Transcribe only the lines in the data below falling between the line with "left: 643px ->" and the line with "-> <div> <div>", including those two lines, and leave out any picture.

__EXERCISE MATERIAL__
********************

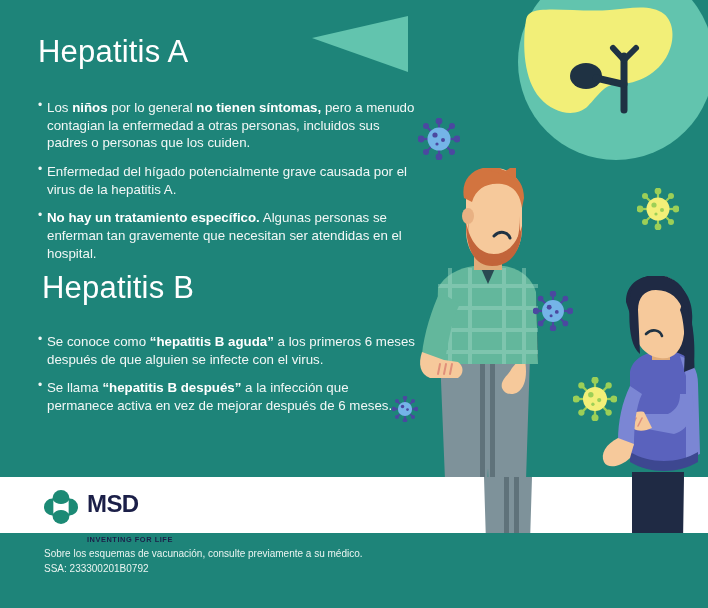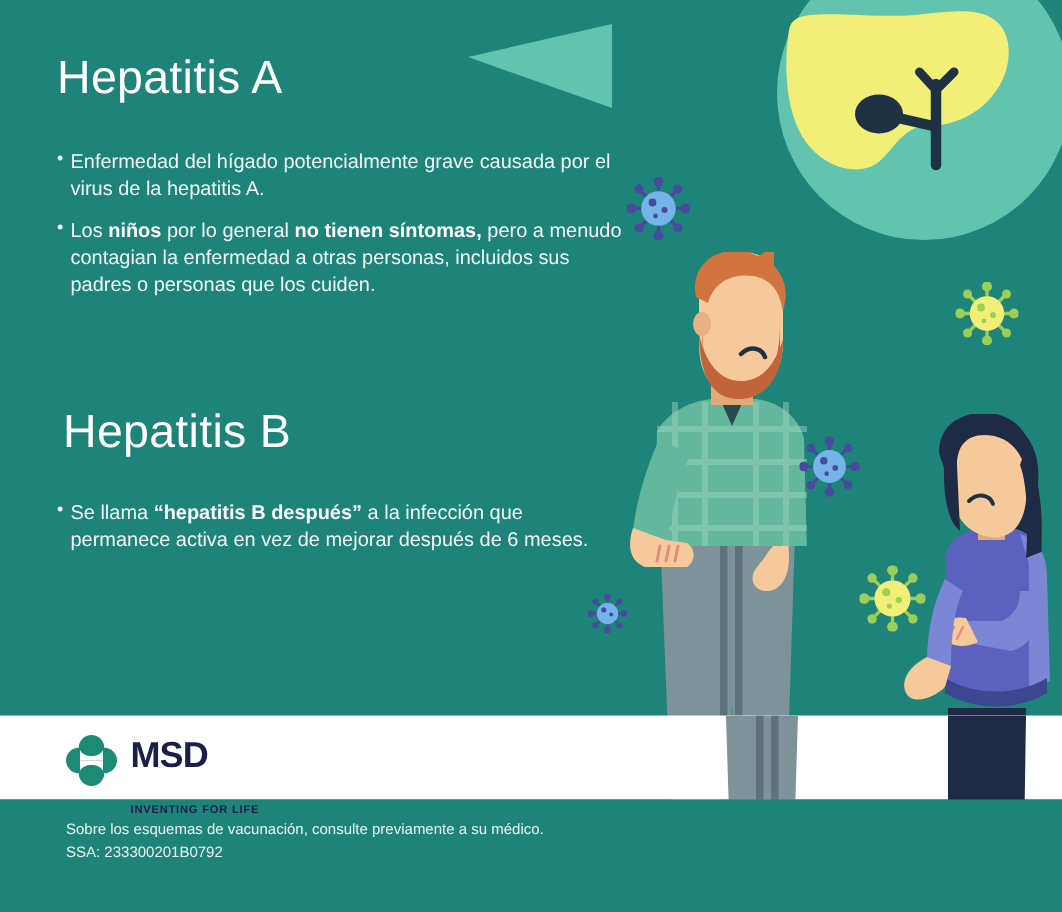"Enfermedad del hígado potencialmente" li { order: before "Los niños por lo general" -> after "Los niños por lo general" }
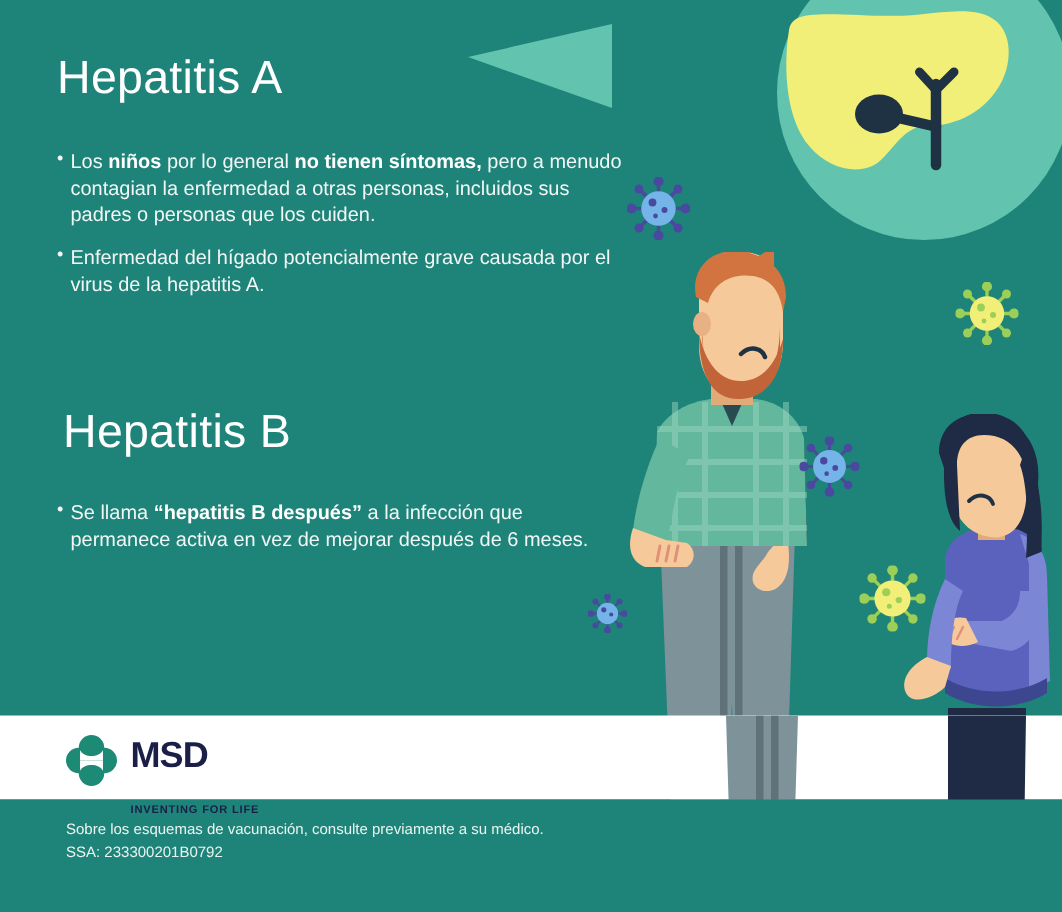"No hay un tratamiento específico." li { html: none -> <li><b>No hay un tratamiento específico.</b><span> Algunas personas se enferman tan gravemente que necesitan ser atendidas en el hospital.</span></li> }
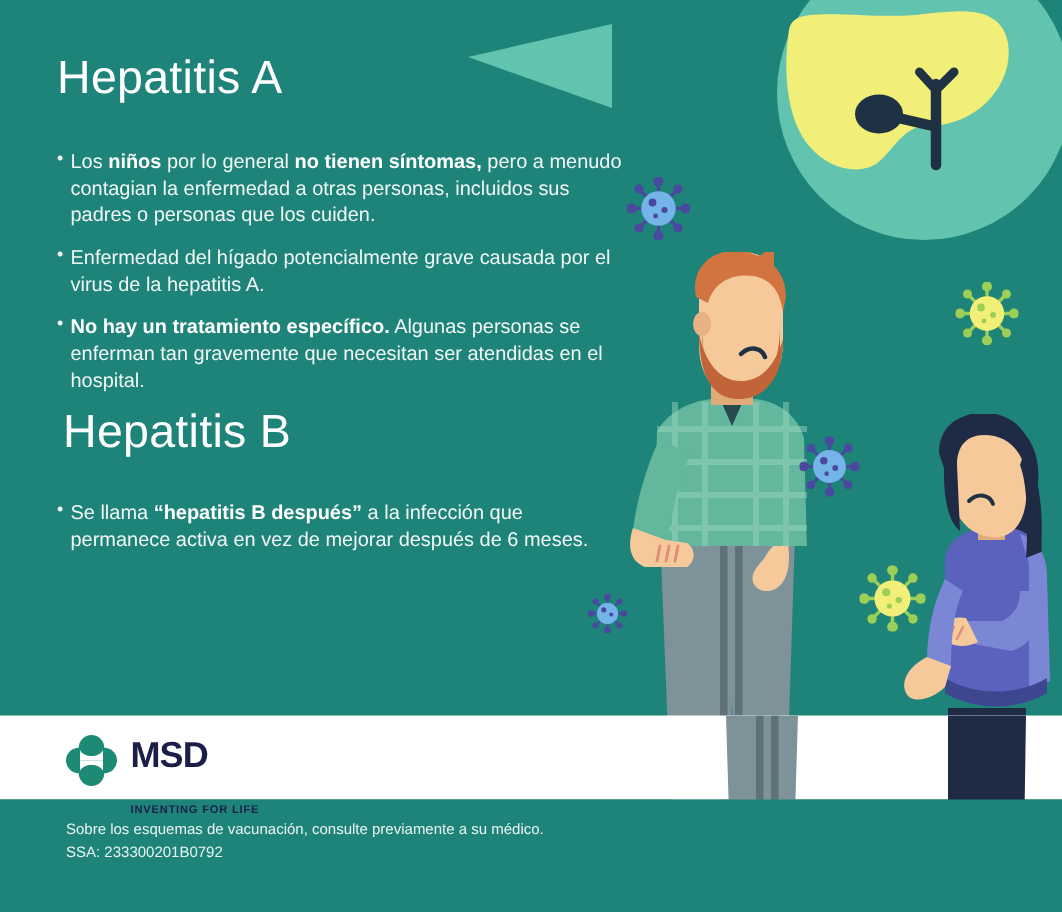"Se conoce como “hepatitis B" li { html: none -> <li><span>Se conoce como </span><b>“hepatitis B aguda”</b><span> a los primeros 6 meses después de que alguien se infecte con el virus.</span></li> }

********************

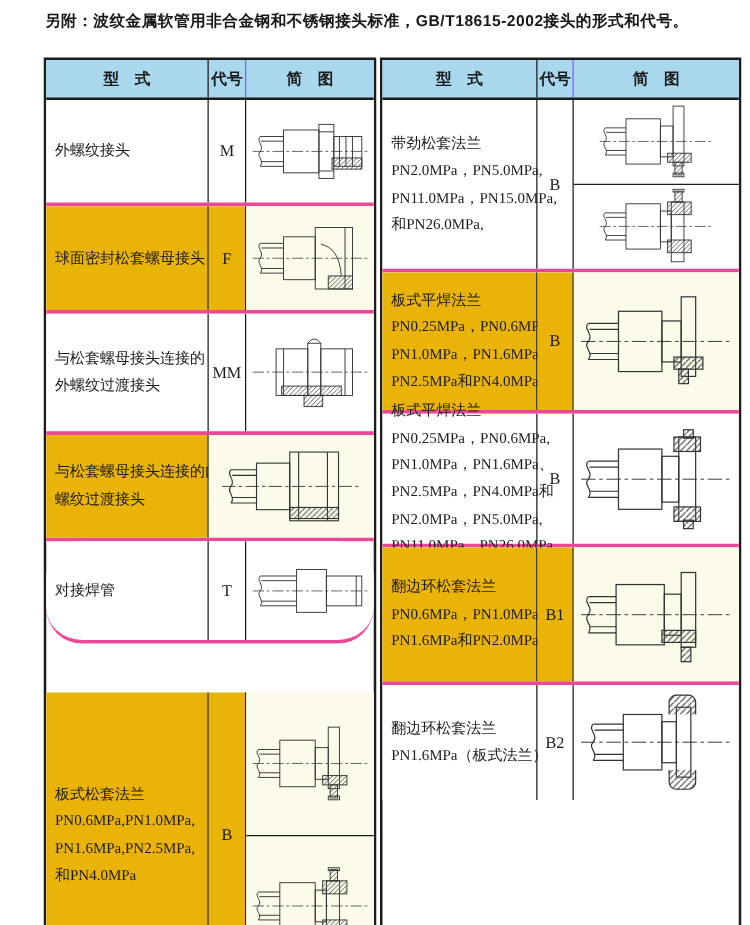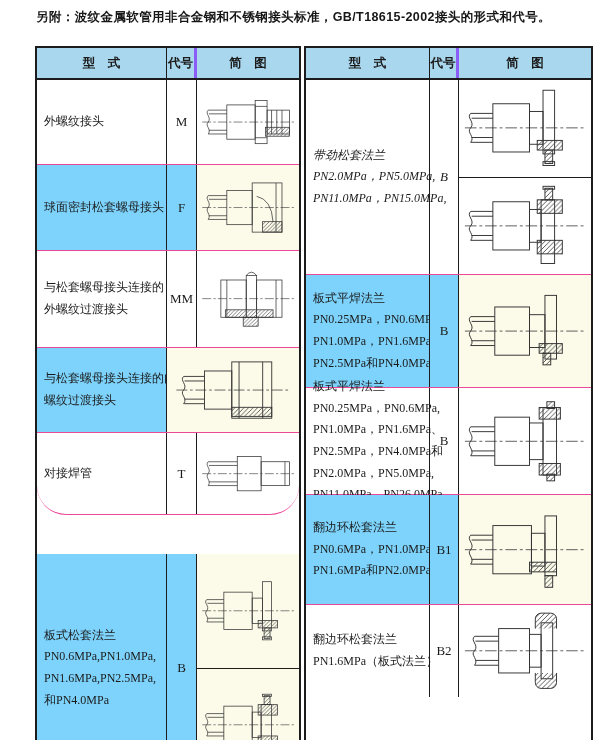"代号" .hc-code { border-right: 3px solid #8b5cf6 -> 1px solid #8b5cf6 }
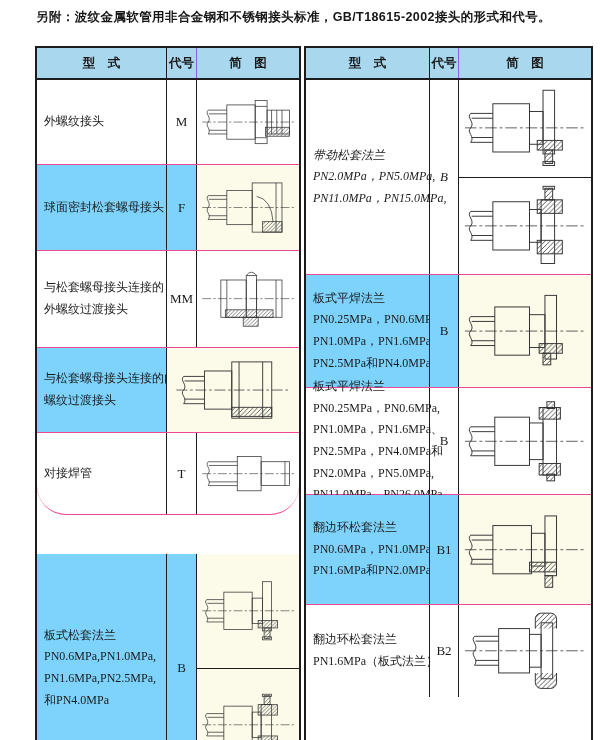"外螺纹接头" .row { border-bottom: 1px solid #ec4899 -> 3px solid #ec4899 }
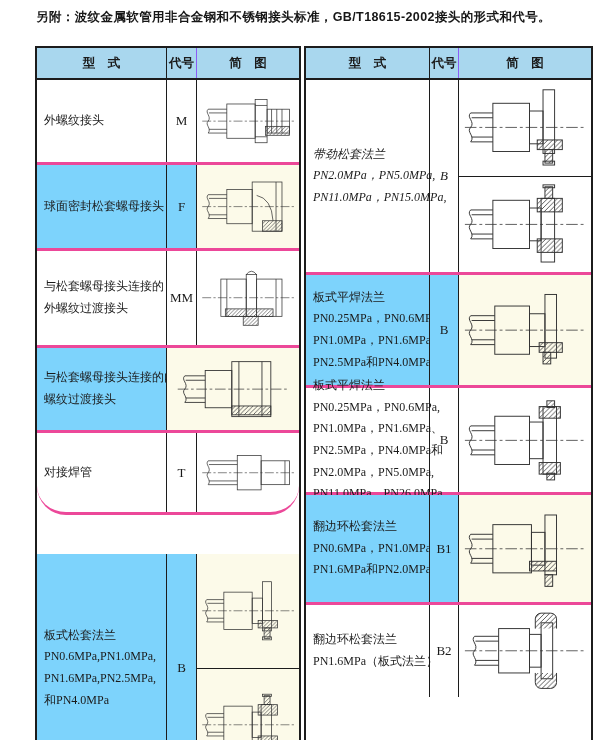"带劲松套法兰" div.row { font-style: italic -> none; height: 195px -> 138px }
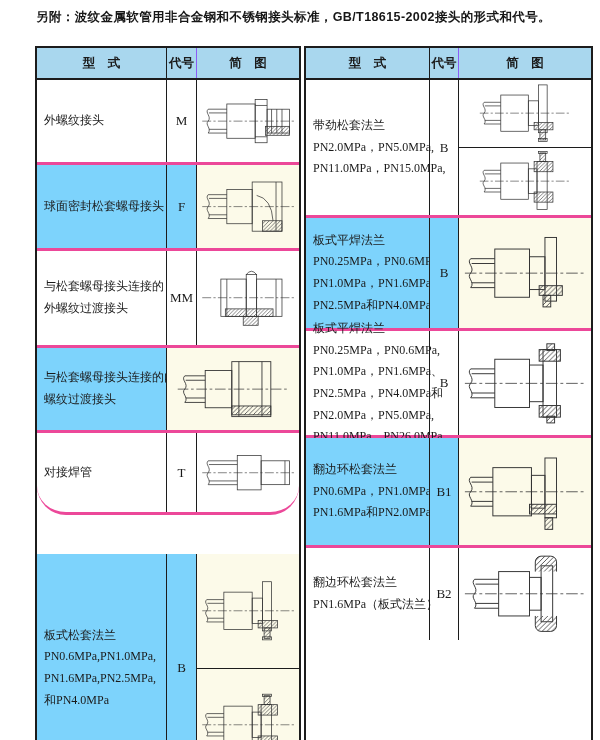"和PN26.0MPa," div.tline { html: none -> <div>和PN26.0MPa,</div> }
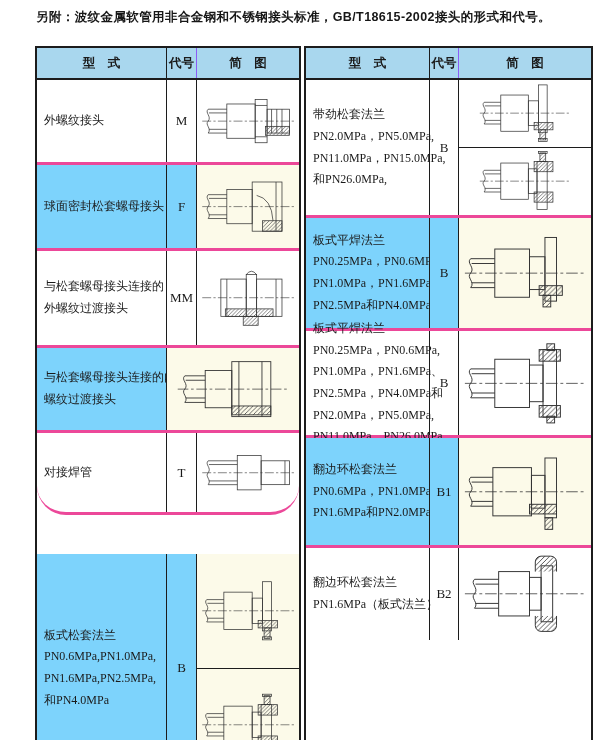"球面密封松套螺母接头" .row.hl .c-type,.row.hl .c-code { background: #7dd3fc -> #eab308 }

********************

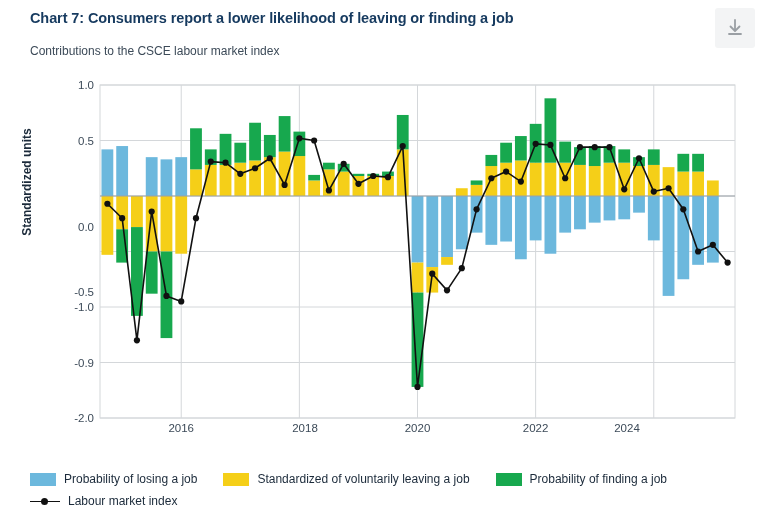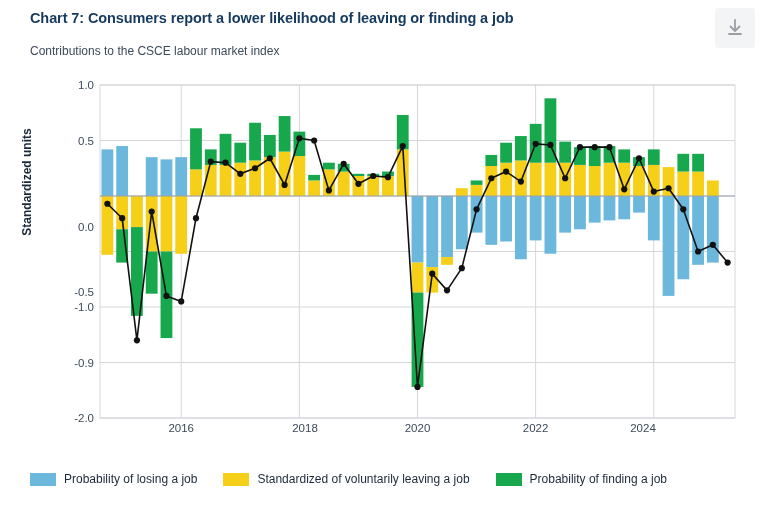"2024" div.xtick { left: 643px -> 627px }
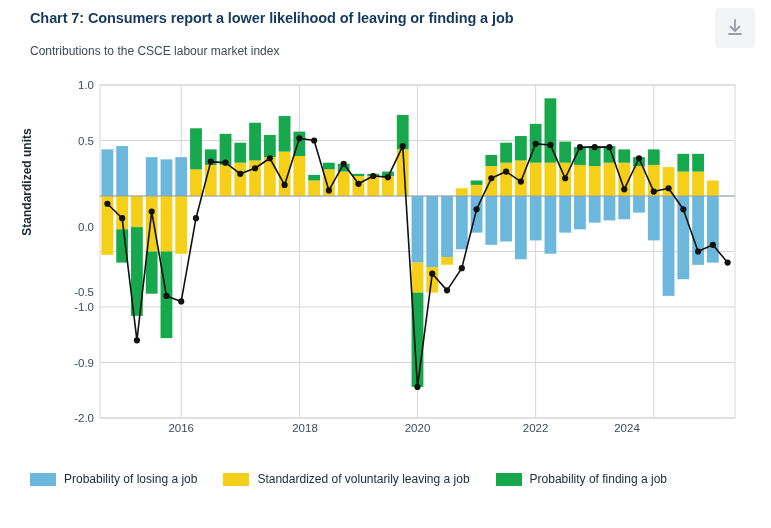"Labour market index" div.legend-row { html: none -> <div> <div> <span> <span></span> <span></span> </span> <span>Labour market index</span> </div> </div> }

********************

__TASK ANSWER__
"2024" div.xtick { left: 643px -> 627px }
"Labour market index" div.legend-row { html: none -> <div> <div> <span> <span></span> <span></span> </span> <span>Labour market index</span> </div> </div> }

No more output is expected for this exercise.